On Friday, saw the arrival of the huge load of “Seconds” PU foam boards, all the way from South Wales where an outfit takes spoiled foam boards from the nearby factory and processes then and resells them to anyone who wants them. We wanted it all including the bad parts! By buying everything it makes it slightly more expensive than glass wool, nearly twice as expensive but it is so much easier and nicer to handle than the dreaded glass wool! Plus also, for our walls, the rigid boards are much more reliable and holds its shape vertically in the walls, compared with glass wool, especially the deep amount we are aiming for, over 300mm thick and we didn’t want the wool material collapsing under its own weight after a decade or so. So we found this outfit that packets this spoiled PU foam boards. This time, we wanted as much as he had and could fit on the lorry. We got forty pallets, each measuring roughly four feet by 4 feet and 4 feet high. There were 28 pallets loaded into the main part of the lorry, plus an additional 12 pallets loaded on a second trailer linked to the main truck.
It was slightly more complicated because the driver didn’t want to drive down our Loke and also didn’t want to abandon his trailer module in a layby up the road (was afraid that it would be blocked in). So we took our mini-digger with our new Fork Lift Attachment for our Mini-Digger up the Loke to the main Beccles Road and unloaded all the pallets up there and transported them down on our large flatbed trolley. We had the fabulous assistance from all our neighbours, helping to load two pallets on the trolley and getting that down to our property. That was twenty separate trips in all! Phew!
We landed the pallets all over the place in a random manner, just to get them out of the way and clear the Loke as quick as possible. It took us over two hours to unload the lorry and a further hour to finish transporting the rest! Double Phew!
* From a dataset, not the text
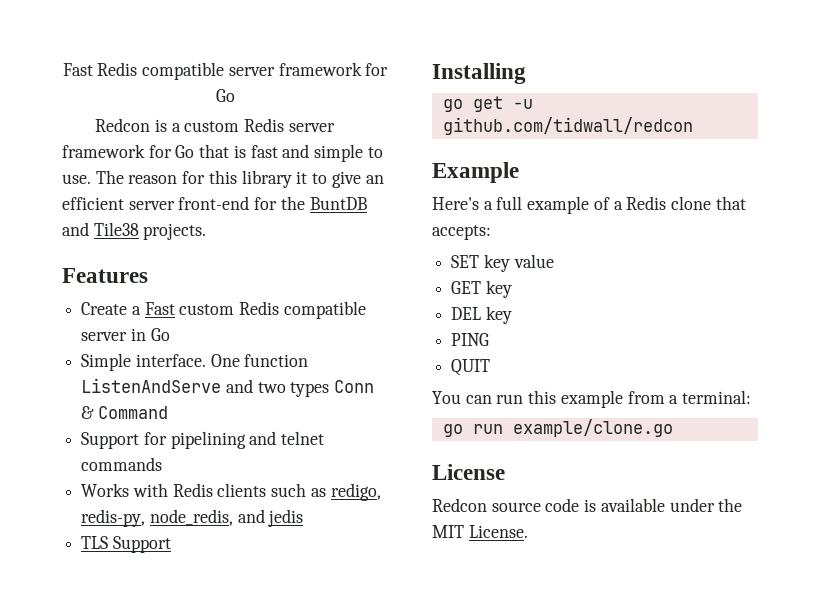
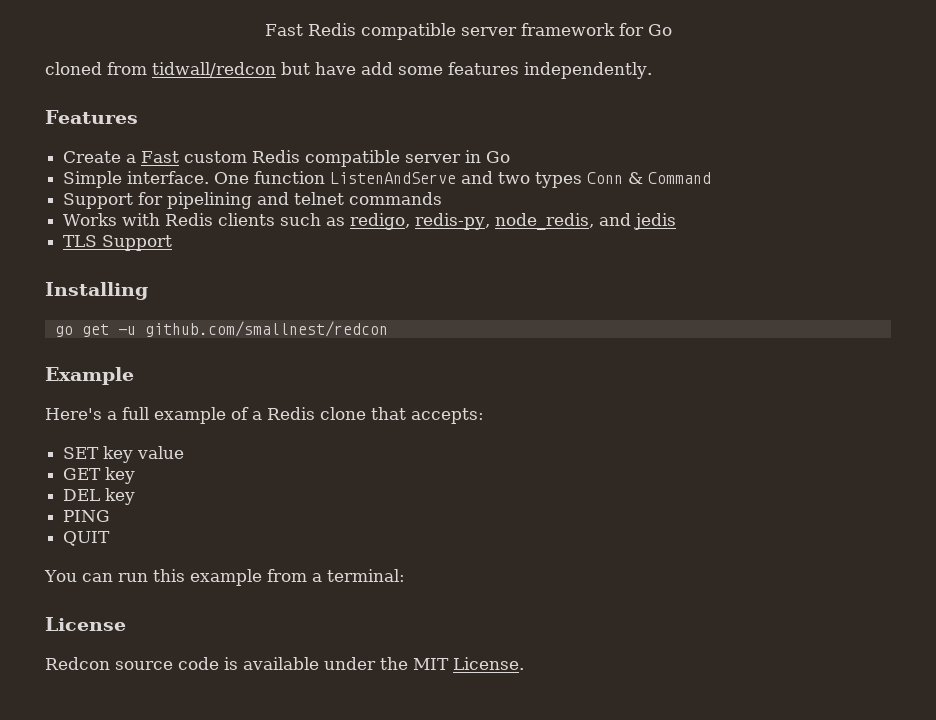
[95,118,335,132] [62,144,383,162] [62,170,384,188] [62,196,367,210] [62,222,207,240] Redcon is a custom Redis server framework for Go that is fast and simple to use. The reason for this library it to give an efficient server front-end for the BuntDB and Tile38 projects. -> [45,62,652,79] cloned from tidwall/redcon but have add some features independently.
[442,117,693,135] github.com/tidwall/redcon -> [144,321,388,337] github.com/smallnest/redcon
[442,419,673,437] // go run example/clone.go -> (405, 575) none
This load of insulation boards will be sliced up and fitted into and between the legs of our wooden walls, filling it up to a depth of around 200 to 240mm deep, and then the rest will be filled up with glass wool. About three quarters of this load of foam boards will be used up in filling the walls, the rest will be used to start the job of filling the roof rafters and we do need another lorry load of seconds again to get that particular job done too!!